Exercise prompt:
A faithful transcription of all the entries below is needed, without the pictures.

====== Records shown

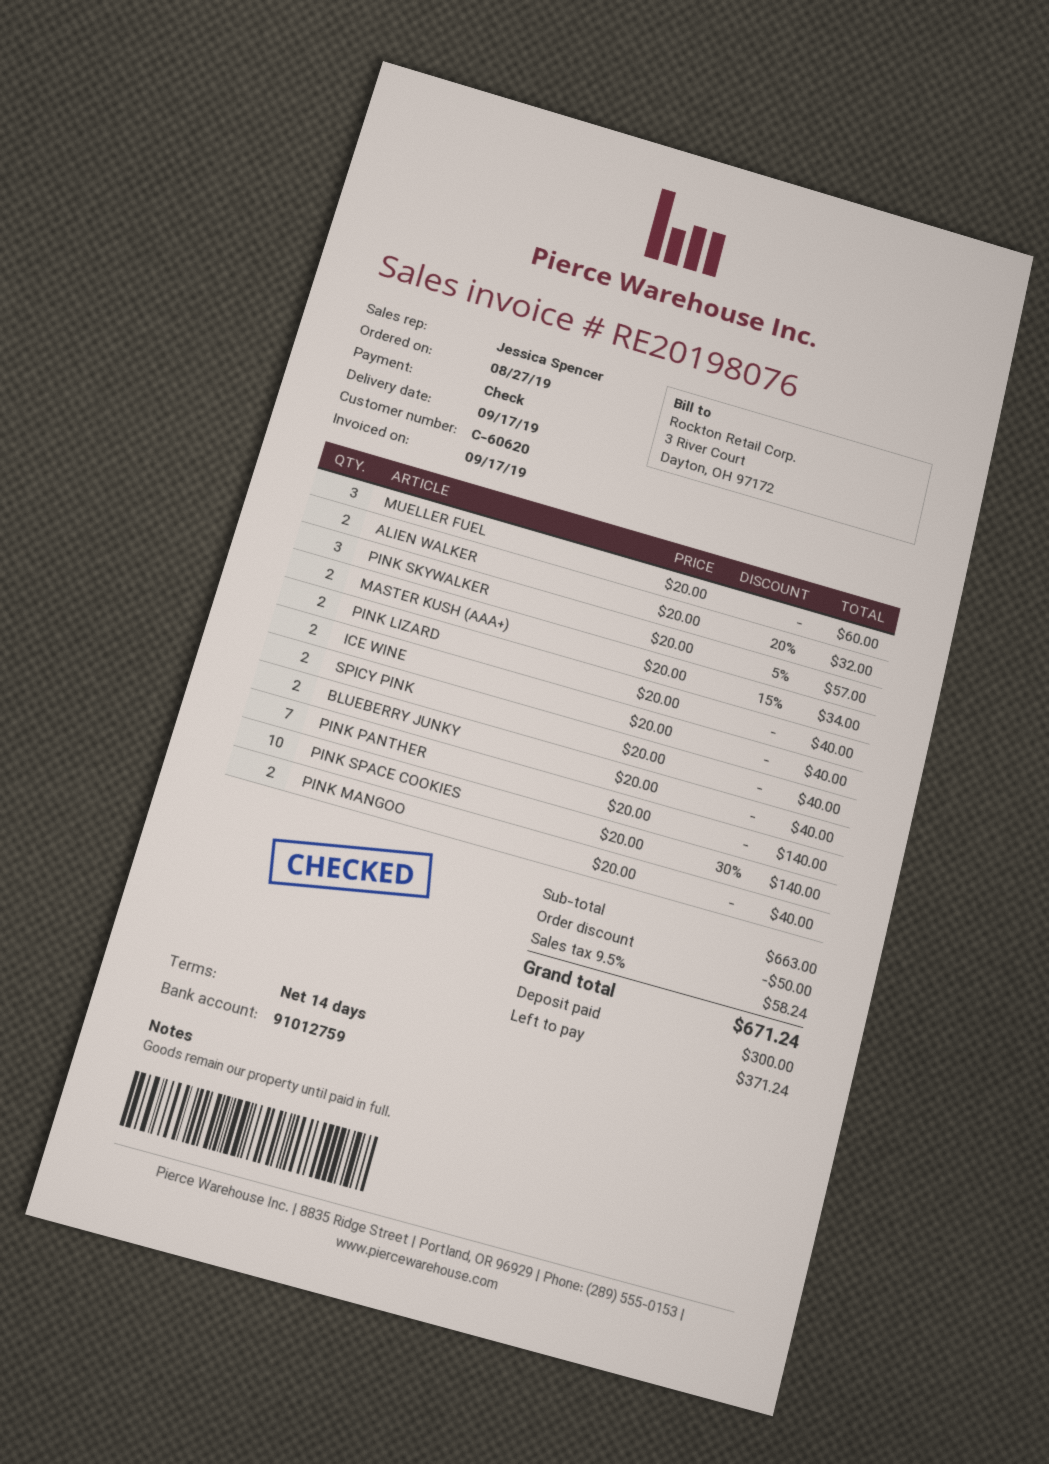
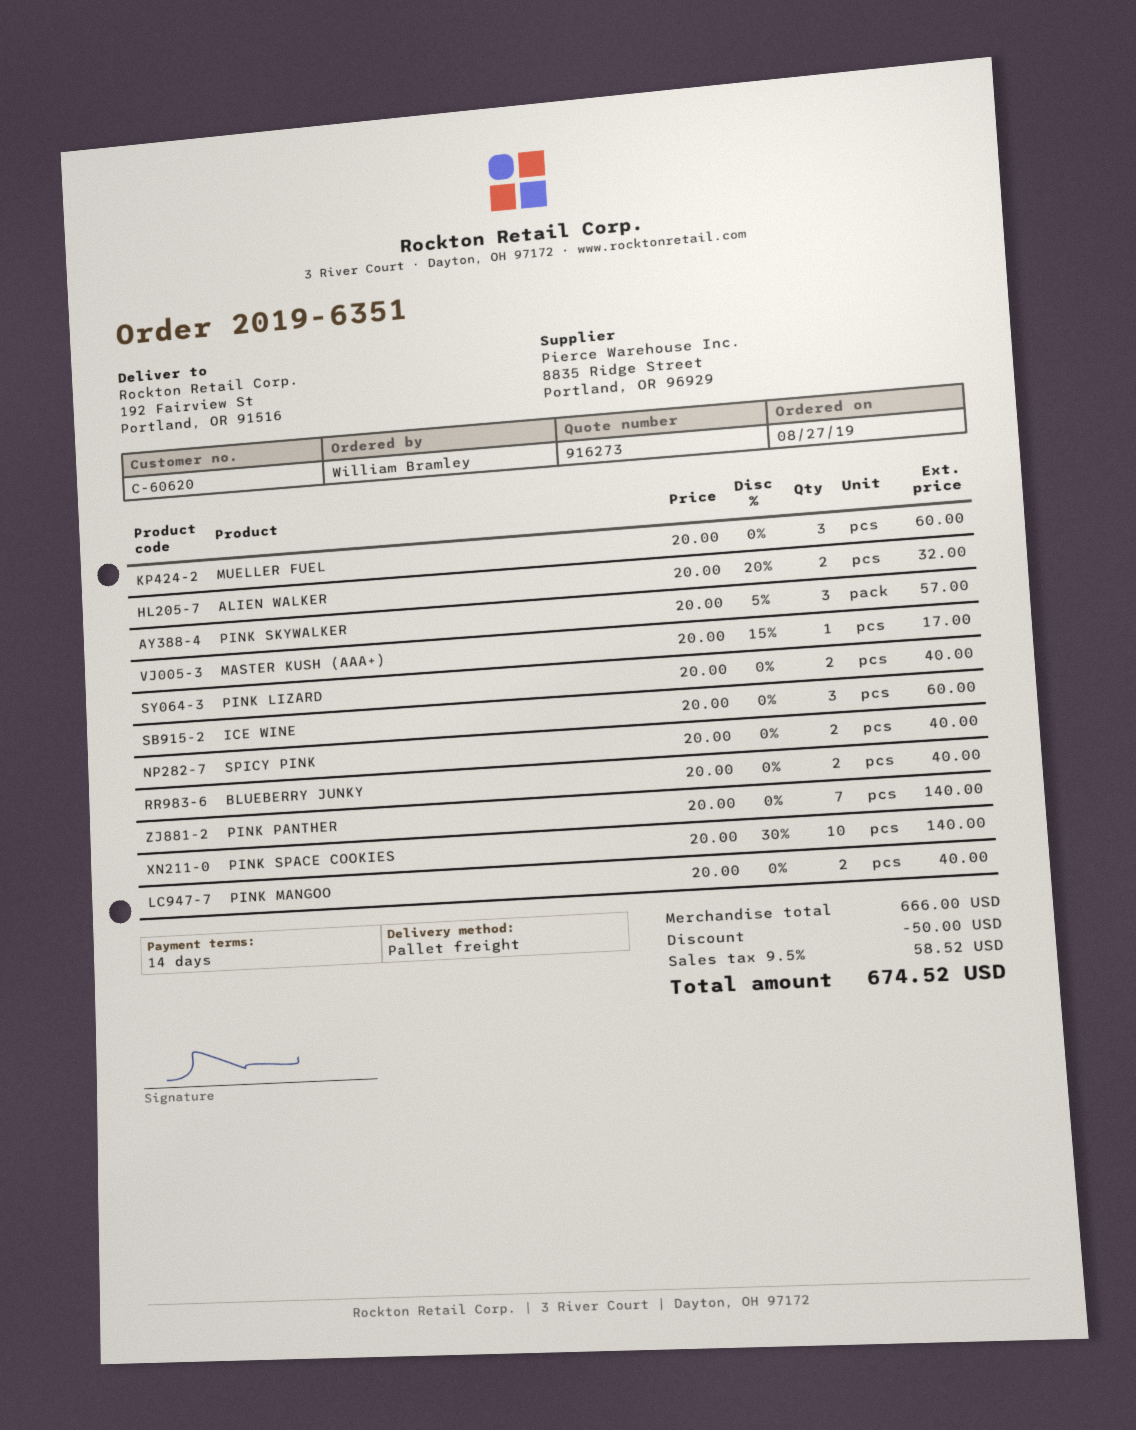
MASTER KUSH (AAA+): 2 x 20.00 - 15% = 34.00 -> 1 x 20.00 - 15% = 17.00
ICE WINE: 2 x 20.00 = 40.00 -> 3 x 20.00 = 60.00
subtotal: 663.00 -> 666.00
tax: 9.5% = 58.24 -> 9.5% = 58.52
total: 671.24 -> 674.52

============

Reply:
MASTER KUSH (AAA+): 2 x 20.00 - 15% = 34.00 -> 1 x 20.00 - 15% = 17.00
ICE WINE: 2 x 20.00 = 40.00 -> 3 x 20.00 = 60.00
subtotal: 663.00 -> 666.00
tax: 9.5% = 58.24 -> 9.5% = 58.52
total: 671.24 -> 674.52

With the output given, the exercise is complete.